Single by Keith Urban with Pink

from the album The Speed of Now Part 1
- Released: 16 September 2020
- Studio: Henson Recording Studios (Los Angeles, California); Sound Stage Studios (Nashville, Tennessee);
- Genre: Country pop
- Length: 3:25
- Label: Capitol Nashville; Hit Red;
- Songwriters: Cleo Tighe; Daniel Davidsen; Boy Matthews; Mich Hansen; Peter Wallevik;
- Producers: Keith Urban; PhD; Cutfather; Dan McCarroll;

Keith Urban singles chronology
| "Change Your Mind" (2020) | "One Too Many" (2020) | "Love Songs Ain't for Us" (2021) |

Pink singles chronology
| "Love Me Anyway" (2019) | "One Too Many" (2020) | "Cover Me in Sunshine" (2021) |

Music video
- "One Too Many" on YouTube

= One Too Many (song) =

2020 single by Keith Urban with Pink

"One Too Many" is a song by Australian and American singer Keith Urban and American pop singer Pink from Urban's eleventh studio album, The Speed of Now Part 1 (2020).

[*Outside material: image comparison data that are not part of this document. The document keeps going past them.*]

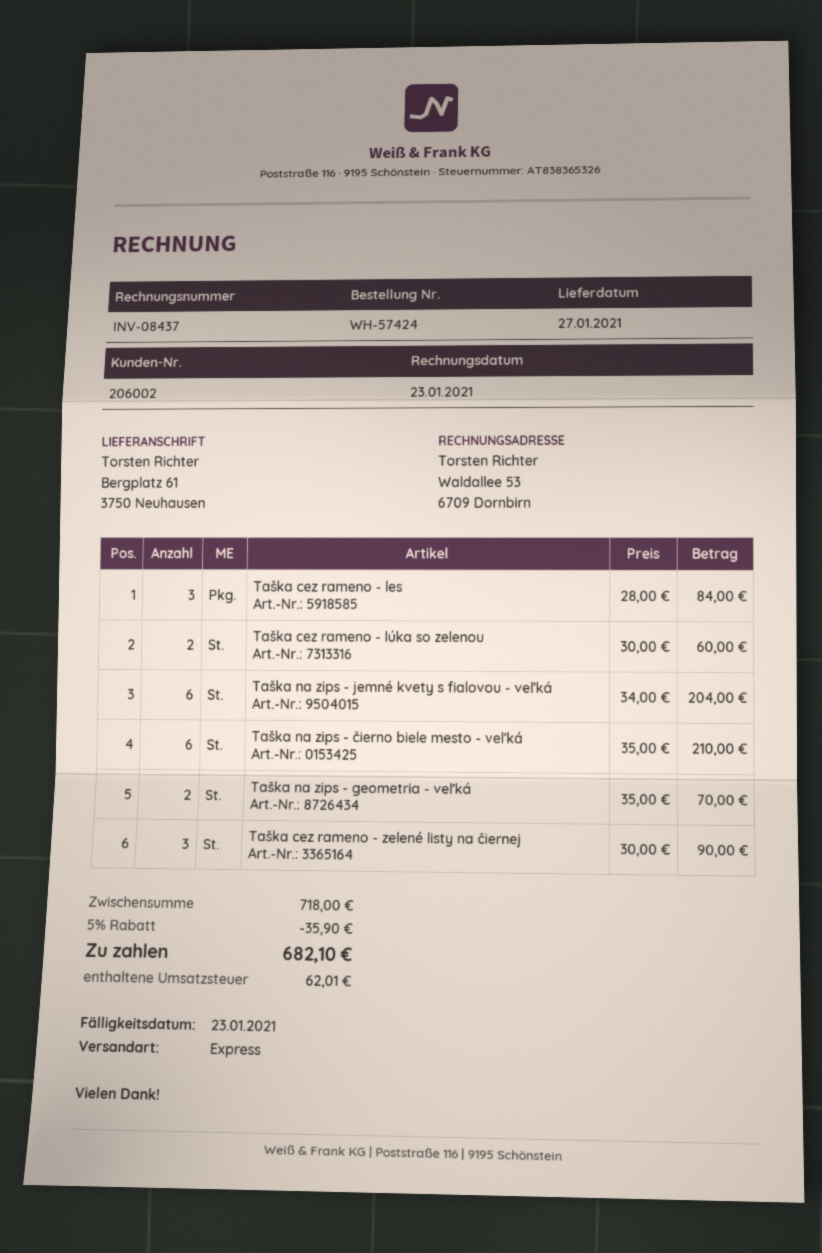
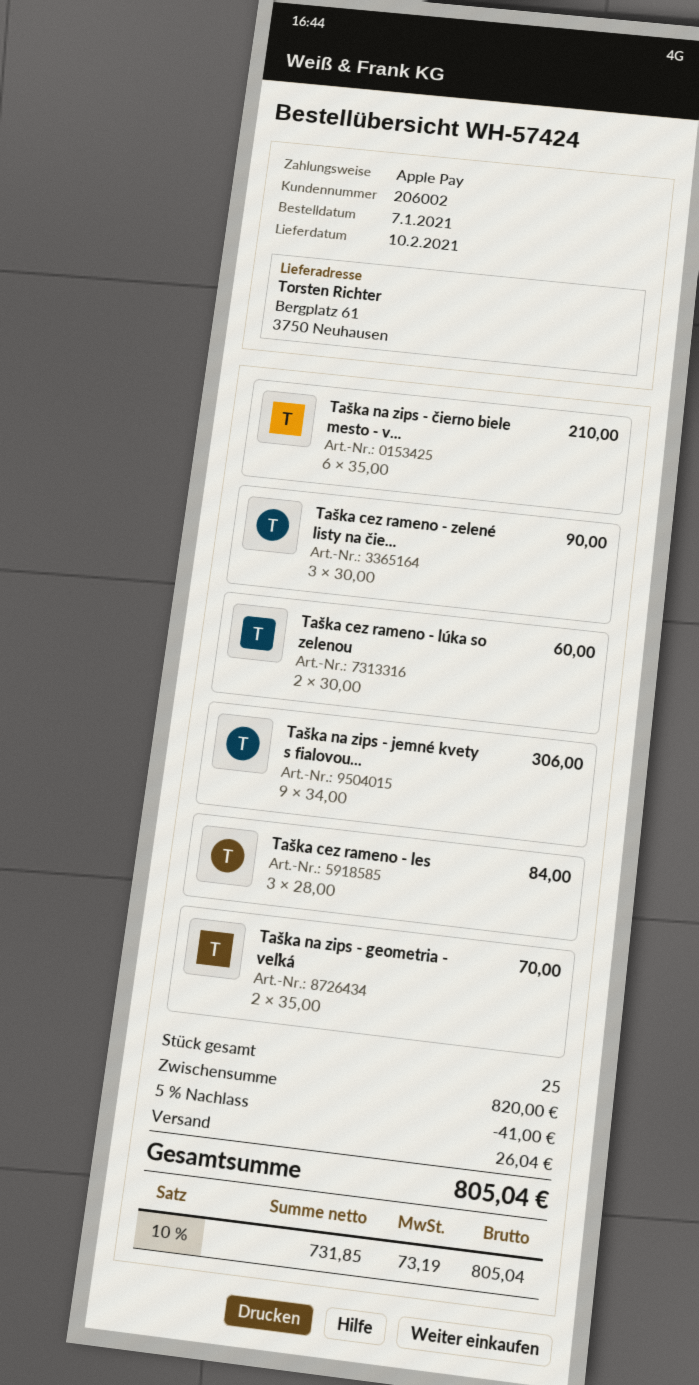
delivery date: 2021-01-27 -> 2021-02-10
Taška na zips - jemné kvety s fialovou - veľká: 6 x 34.00 = 204.00 -> 9 x 34.00 = 306.00
subtotal: 718.00 -> 820.00
discount: 5% = 35.90 -> 5% = 41.00
shipping: none -> 26.04
tax: 62.01 -> 73.19
total: 682.10 -> 805.04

The song was written by Peter Wallevik & Daniel Davidsen (collectively known as PhD), Cleo Tighe, James Norton (aka Boy Matthews), and Mich Hansen (aka Cutfather). "One Too Many" was debuted at the 55th Academy of Country Music Awards on 16 September 2020 and was released that day as the third single from The Speed of Now Part 1. The song has been serviced to both country and pop radio formats in various territories.

At the 2021 ARIA Music Awards, the song was nominated for Song of the Year.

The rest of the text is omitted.